なぜ担当者は「売れない」と口にしたのか?

もちろん、不動産のプロとして「売りにくい」と感じる物件は存在します。しかし、それを直接売主に「売れない」と断言することは、プロフェッショナルとして失格と言えるでしょう。その背景には、担当者や不動産会社側のいくつかの事情が考えられます。

  • 能力・経験不足: 担当者自身に、売りにくい物件を売るための知識や経験、販売戦略を練る能力が欠けている可能性があります。

  • 自社に有利な取引への誘導: 仲介での売却が難しいと印象付けることで、相場より安い価格での「買取」に誘導しようという意図が隠れているケースも考えられます。

  • 単なるモチベーションの低さ: 担当者個人の仕事に対する意欲が低く、困難な案件に真摯に取り組む姿勢がない場合もあります。

残念な担当者に出会ってしまった場合の対処法

もし、ご自身の担当者が売却に消極的であると感じた場合は、泣き寝入りする必要はありません。以下の様な対処法を検討しましょう。

  1. 担当者の変更を申し出る: まずは、その不動産会社の責任者に事情を説明し、担当者の変更を要求するのが有効です。
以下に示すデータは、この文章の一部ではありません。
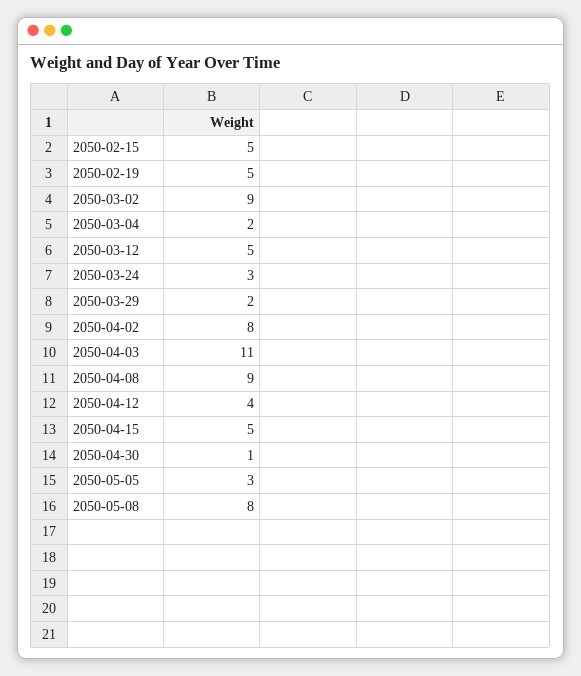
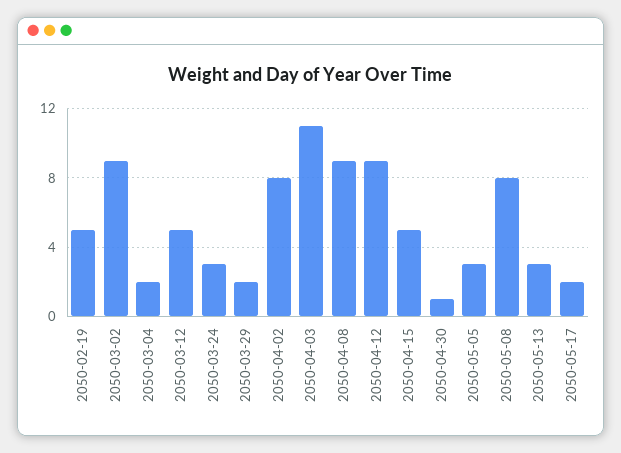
2050-02-15: 5 -> none
2050-04-12: 4 -> 9
2050-05-13: none -> 3
2050-05-17: none -> 2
会社として適切な対応がなされるかどうかも、その不動産会社を見極めるポイントになります。

  2. 媒介契約の見直し・解除: 担当者を変えても改善が見られない場合や、会社全体に不信感を抱いた場合は、媒介契約の期間満了を待って他社に切り替えるか、契約内容によっては中途解約も検討しましょう。

  3. 複数の不動産会社に相談する: 一社の意見を鵜呑みにせず、複数の不動産会社に査定を依頼し、各社の販売戦略や担当者の対応を比較検討することが、良いパートナーを見つけるための鍵となります。

良い担当者の見極め方

不動産売却の成功は、信頼できる担当者との出会いにかかっていると言っても過言ではありません。良い担当者を見極めるためには、以下のような点に注意しましょう。

  • レスポンスの速さと丁寧さ: 問い合わせや質問に対して、迅速かつ丁寧に対応してくれるか。

  • 具体的な販売戦略の提示: 物件の長所と短所を客観的に分析し、具体的な販売活動の計画を提示してくれるか。

  • デメリットも正直に説明する誠実さ: 売却におけるリスクやデメリットについても、包み隠さず説明してくれるか。

  • 売主の希望に真摯に耳を傾ける姿勢: 売主の想いや希望を丁寧にヒアリングし、それに寄り添った提案をしてくれるか。

大切な資産である不動産の売却は、決して担当者任せにしてはいけません。売主自身も積極的に情報収集を行い、信頼できるパートナーを見極めることが、満足のいく売却を実現するための第一歩となるのです。冒頭のような残念な一言に遭遇した際は、臆することなく、毅然とした態度でご自身の資産を守るための行動を起こしましょう。